Joachim Helfer über László Darvasi

László Darvasi, Jahrgang 1962, wird aus seinem im Frühjahr bei Rowohlt Berlin erschienenen Debütband Das traurigste Orchester der Welt lesen. Wer nun Depressives befürchtet, wird auf das Angenehmste enttäuscht: Zwar scheinen unter den farbigen, mitunter fast folkloristisch anmutenden Legenden- und Märchenmotiven seiner magisch überhöhten Erzählungen die prägenden Erfahrungen im real existiert habenden Totalitarismus durch: ob sie auf (und mit) den Folien „spätstalinistischer Stillstand“ oder „postkommunistische Ernüchterung“ spielen, ungefähr im Deutschland zwischen Klassik und Romantik angesiedelt sind oder fest in der Zeit- und Ortlosigkeit eines Gleichnisses verankert – der kalte Atem unterschwelliger Bedrohung, die leise Musik der Traurigkeit durchzieht sie alle.

Was aber einem ostdeutschen Musikanten zum wehleidigen Largo oder zum wütend um sich schlagenden Furioso geriete, schlägt bei Darvasi unverhofft in ein gelöstes Allegretto um; seine Traurigkeit ist vital, seine Düsternis leuchtet, die quälende Alltäglichkeit eines von Angst und dem unerträglichsten Mangel, vom Mangel an Hoffnung bestimmten Lebens, eine Vorhölle, die er gewiß nicht beschönigt, vielmehr vorführt in ebenso grellen wie genauen Grimassen, trägt, trotz allem, zuweilen geradezu bukolische Züge.
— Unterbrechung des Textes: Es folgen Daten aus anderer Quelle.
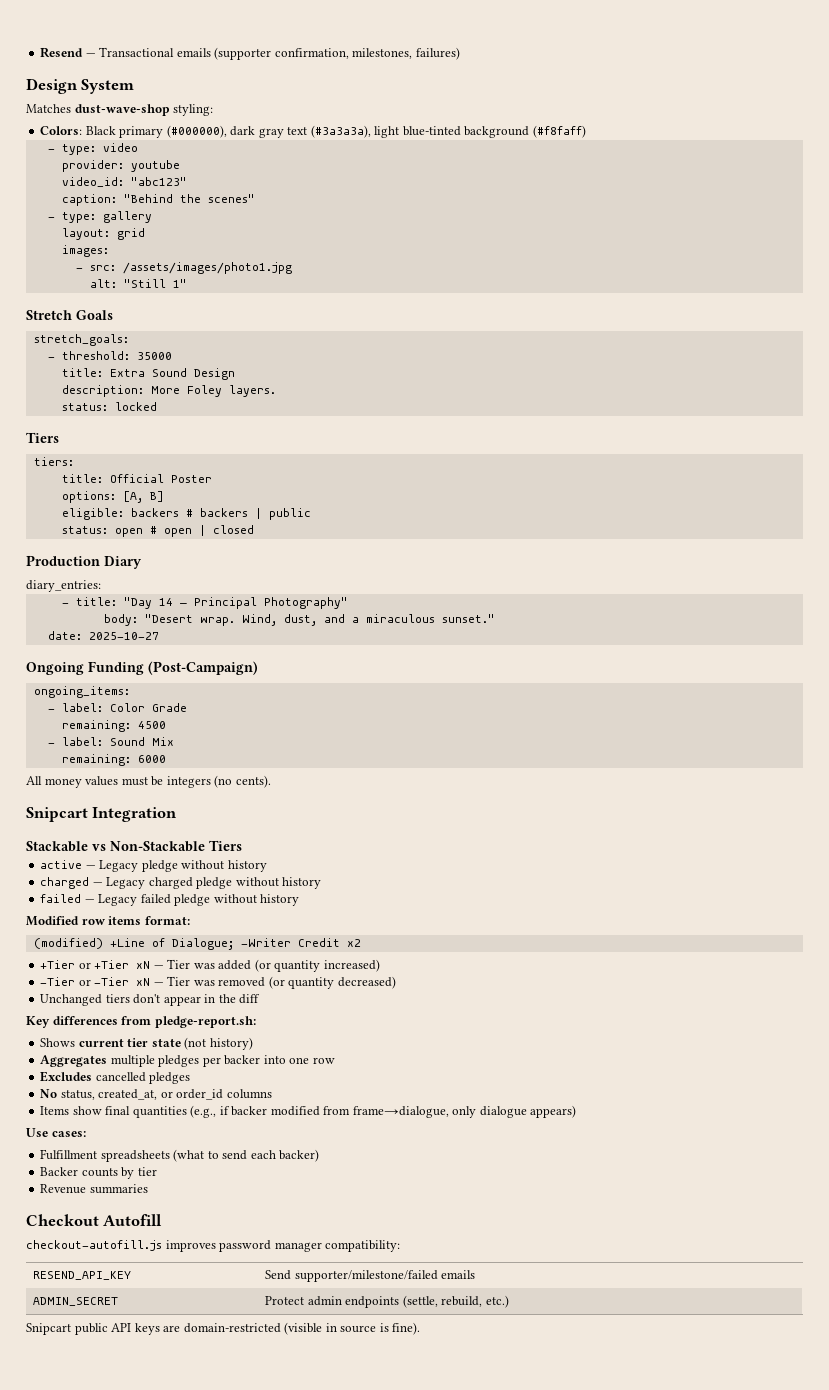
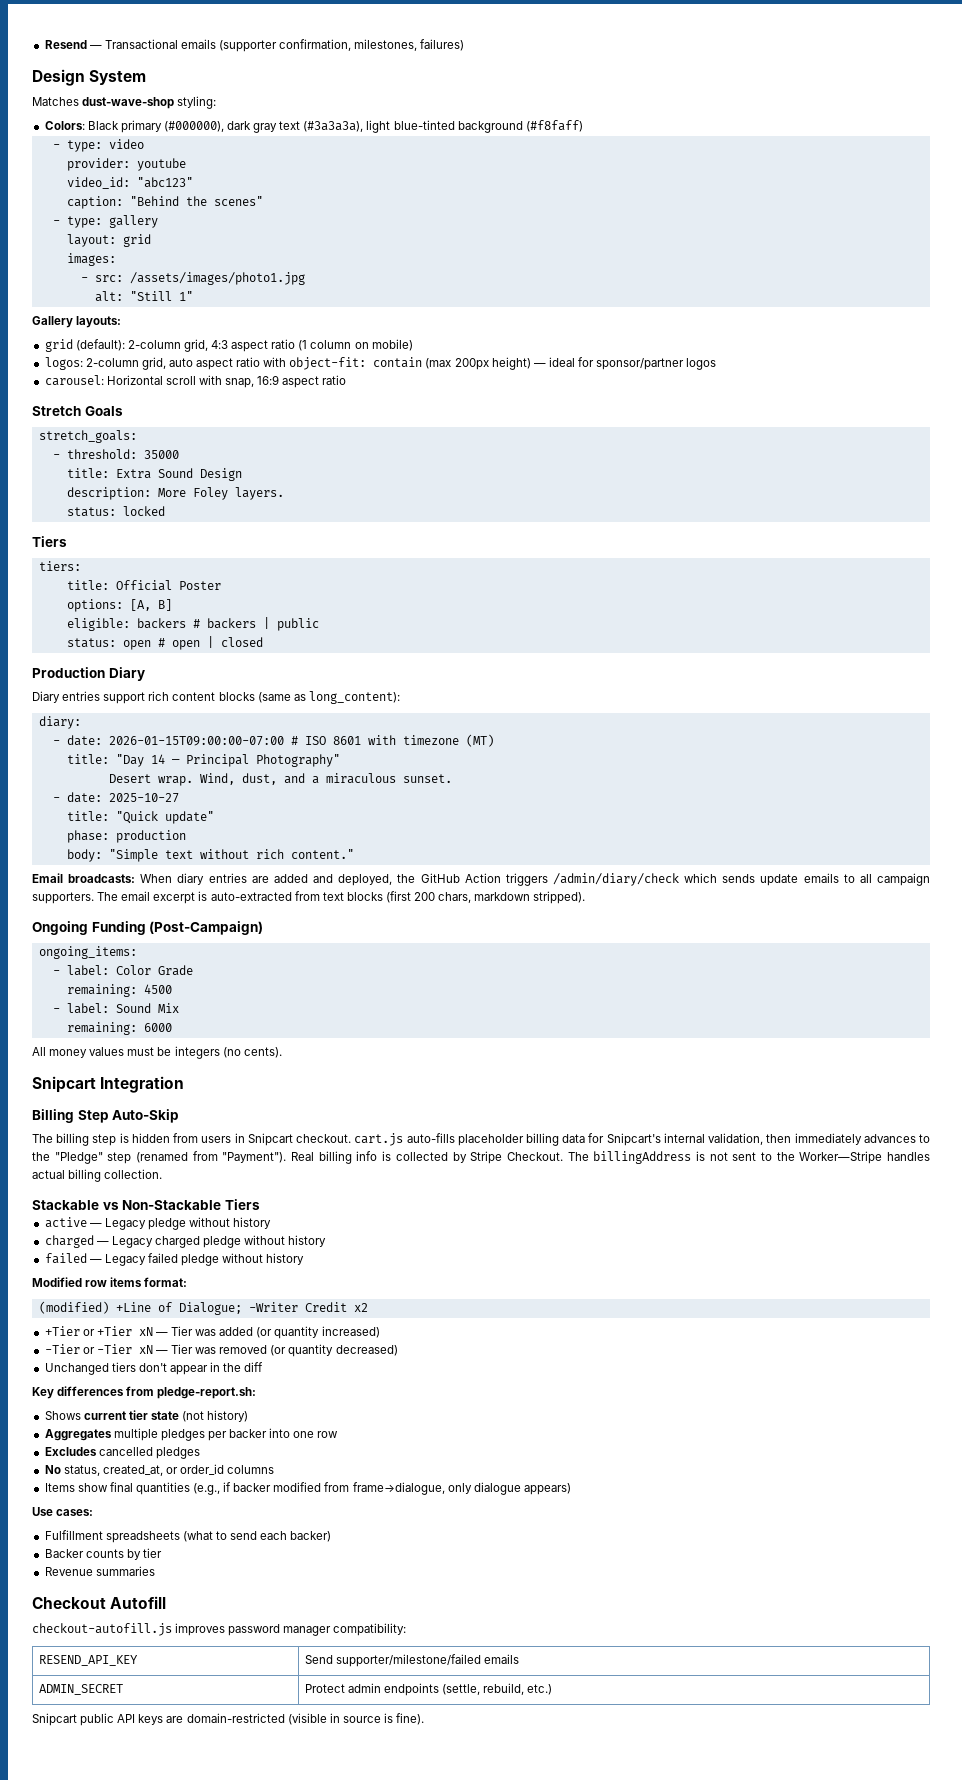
+ Gallery layouts:
+ grid (default): 2-column grid, 4:3 aspect ratio (1 column on mobile)
+ logos: 2-column grid, auto aspect ratio with object-fit: contain (max 200px height) — ideal for sponsor/partner logos
+ carousel: Horizontal scroll with snap, 16:9 aspect ratio
- diary_entries:
- - title: "Day 14 — Principal Photography"
+ Diary entries support rich content blocks (same as long_content):
+ diary:
+ - date: 2026-01-15T09:00:00-07:00 # ISO 8601 with timezone (MT)
+ title: "Day 14 — Principal Photography"
- body: "Desert wrap.
+ Desert wrap.
- Wind, dust, and a miraculous sunset."
- date: 2025-10-27
+ Wind, dust, and a miraculous sunset.
+ - date: 2025-10-27
+ title: "Quick update"
+ phase: production
+ body: "Simple text without rich content."
+ Email broadcasts: When diary entries are added and deployed, the GitHub Action triggers /admin/diary/check which sends update emails to all campaign supporters. The email excerpt is auto-extracted from text blocks (first 200 chars, markdown stripped).
+ Billing Step Auto-Skip
+ The billing step is hidden from users in Snipcart checkout. cart.js auto-fills placeholder billing data for Snipcart's internal validation, then immediately advances to the "Pledge" step (renamed from "Payment"). Real billing info is collected by Stripe Checkout. The billingAddress is not sent to the Worker—Stripe handles actual billing collection.

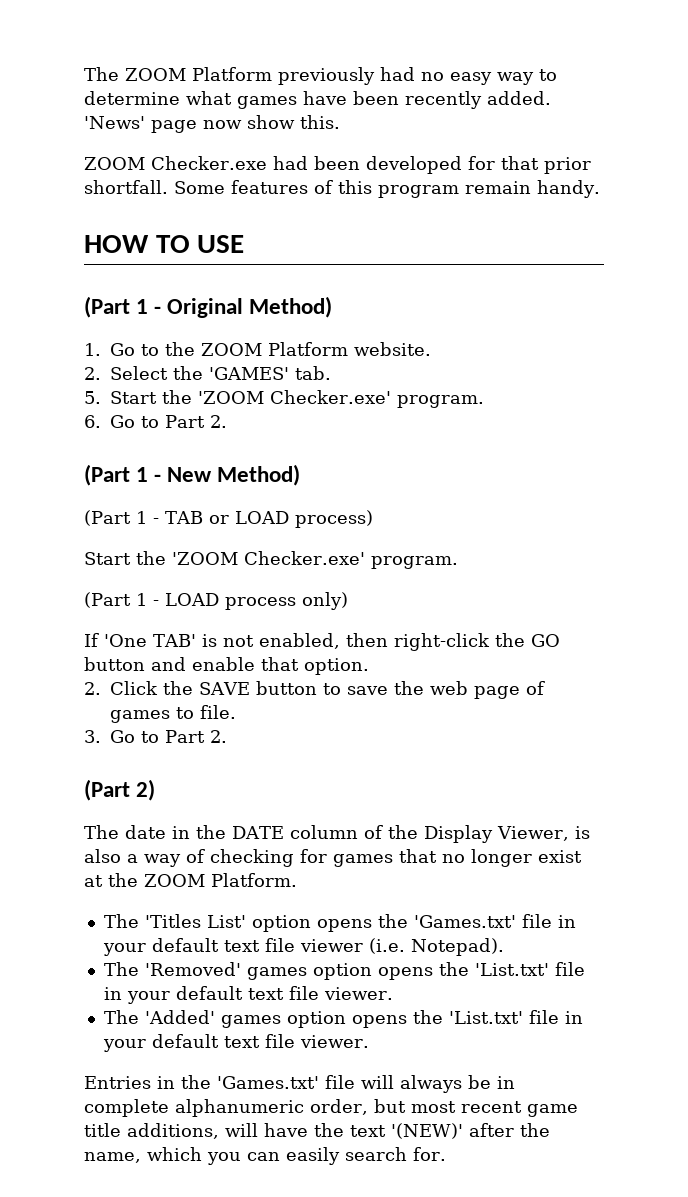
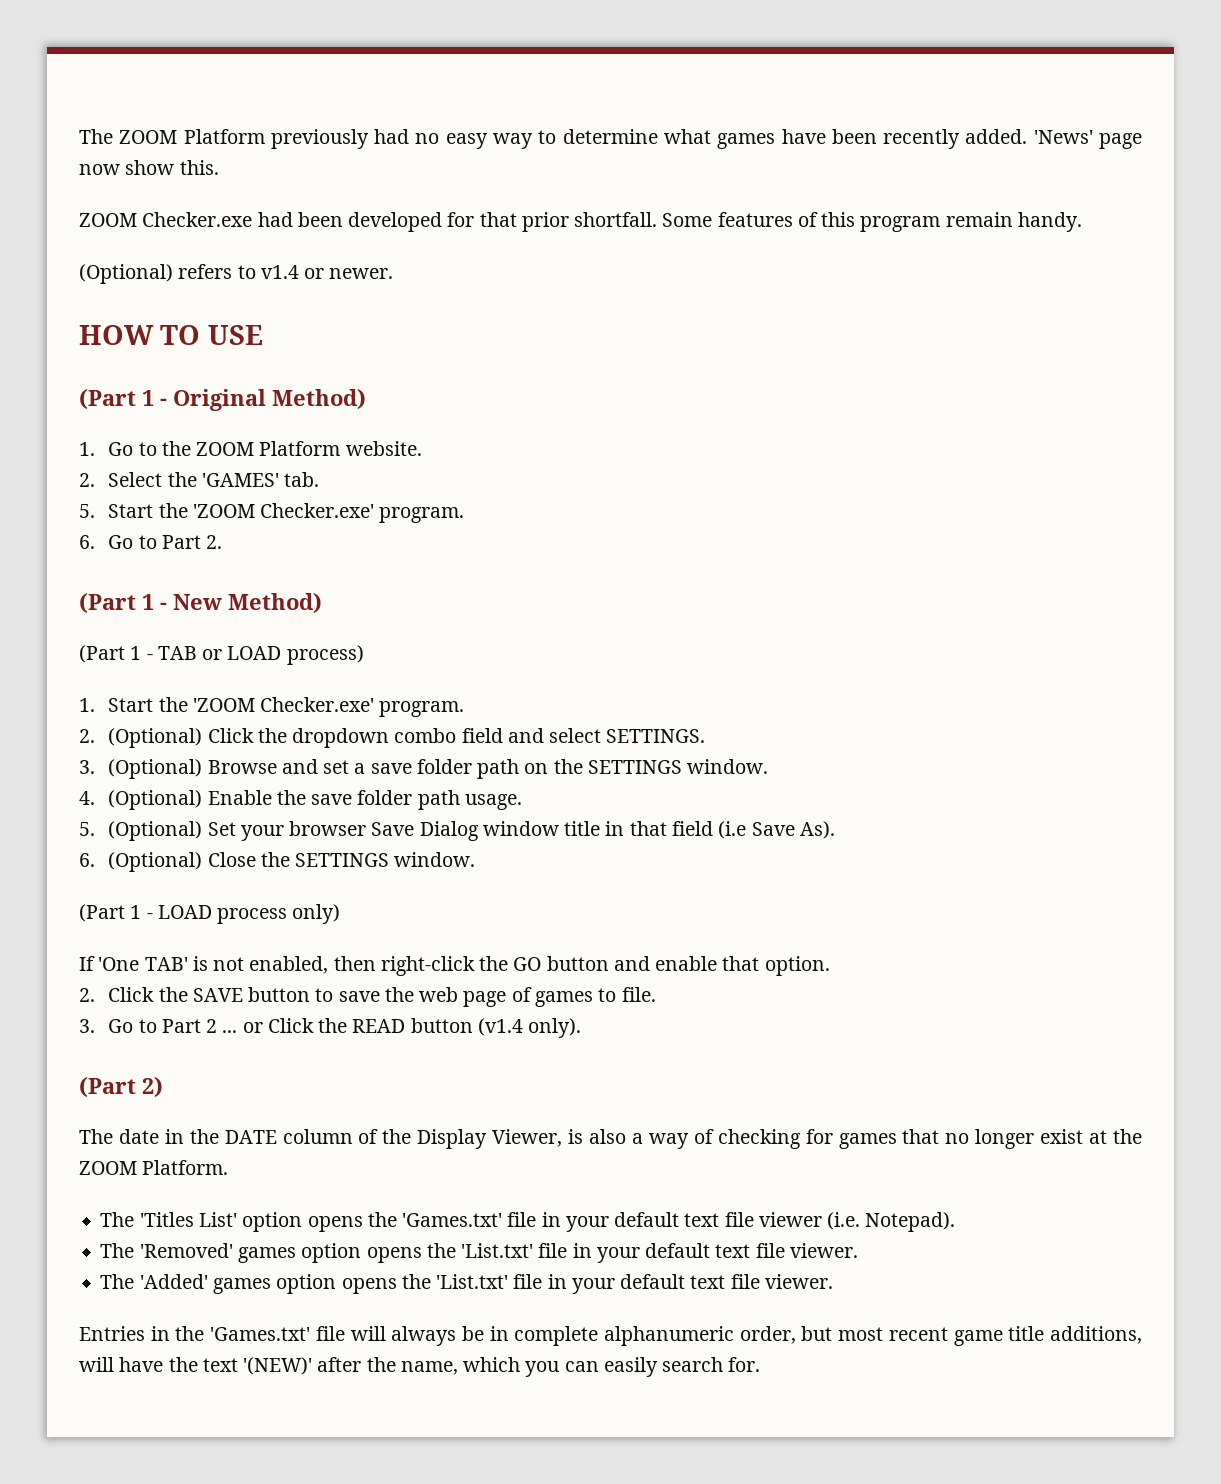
+ (Optional) refers to v1.4 or newer.
  (Part 1 - TAB or LOAD process)
- Start the 'ZOOM Checker.exe' program.
+ 1. Start the 'ZOOM Checker.exe' program.
+ 2. (Optional) Click the dropdown combo field and select SETTINGS.
+ 3. (Optional) Browse and set a save folder path on the SETTINGS window.
+ 4. (Optional) Enable the save folder path usage.
+ 5. (Optional) Set your browser Save Dialog window title in that field (i.e Save As).
+ 6. (Optional) Close the SETTINGS window.
- 3. Go to Part 2.
+ 3. Go to Part 2 ... or Click the READ button (v1.4 only).

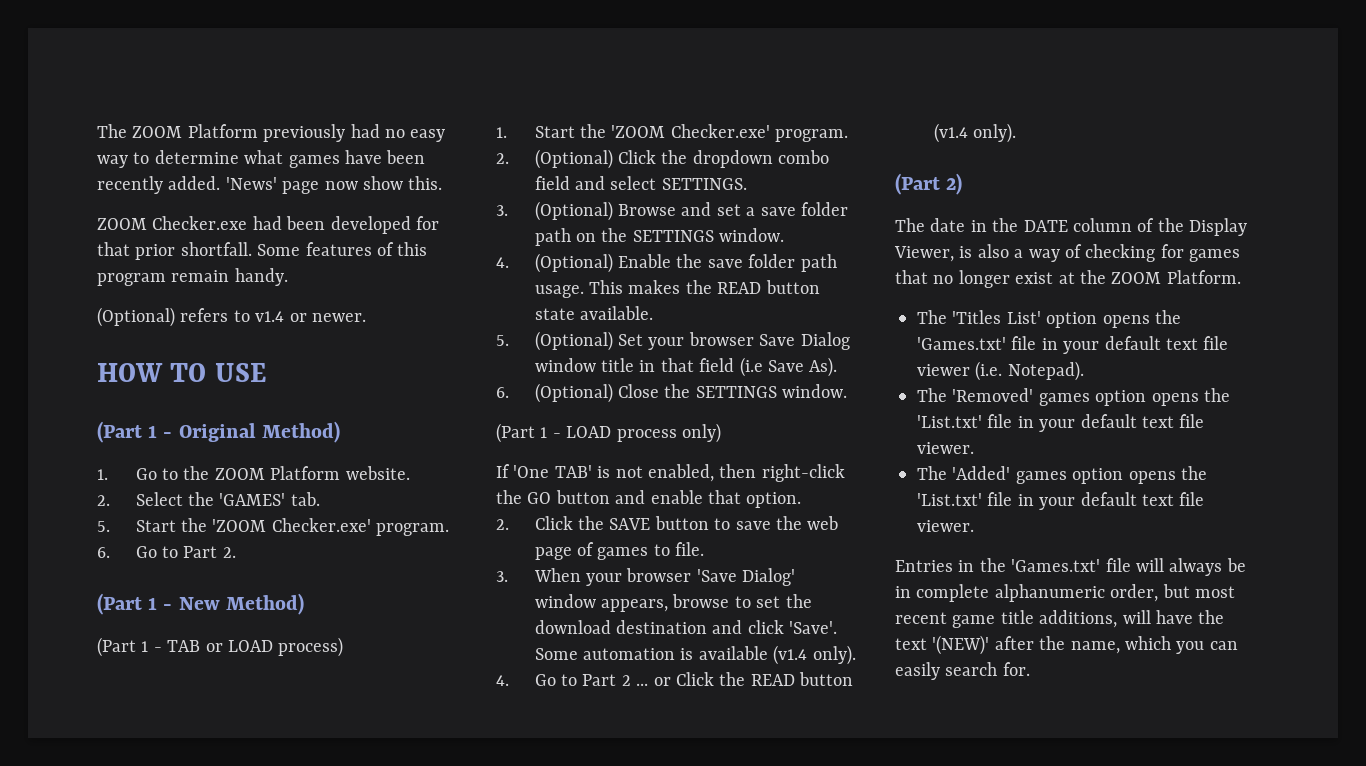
+ This makes the READ button state available.
- 3. Go to Part 2 ... or Click the READ button (v1.4 only).
+ 3. When your browser 'Save Dialog' window appears, browse to set the download destination and click 'Save'. Some automation is available (v1.4 only).
+ 4. Go to Part 2 ... or Click the READ button (v1.4 only).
Gerade die gärende Ambivalenz seiner Erzählungen, ihre zwischen einander ausschließenden Stimmungen, zwischen Leiden an der Sinnlosigkeit und sinnlich um so tiefer erlebter Lust weniger schwankenden als schwebenden Atmosphäre, löst sie aus den Erklärungsmustern und Lesarten der Nachkriegszeit – und weist sie aus als neueste (nämlich ungeheuer archaisierende) postpostmoderne europäische Prosa.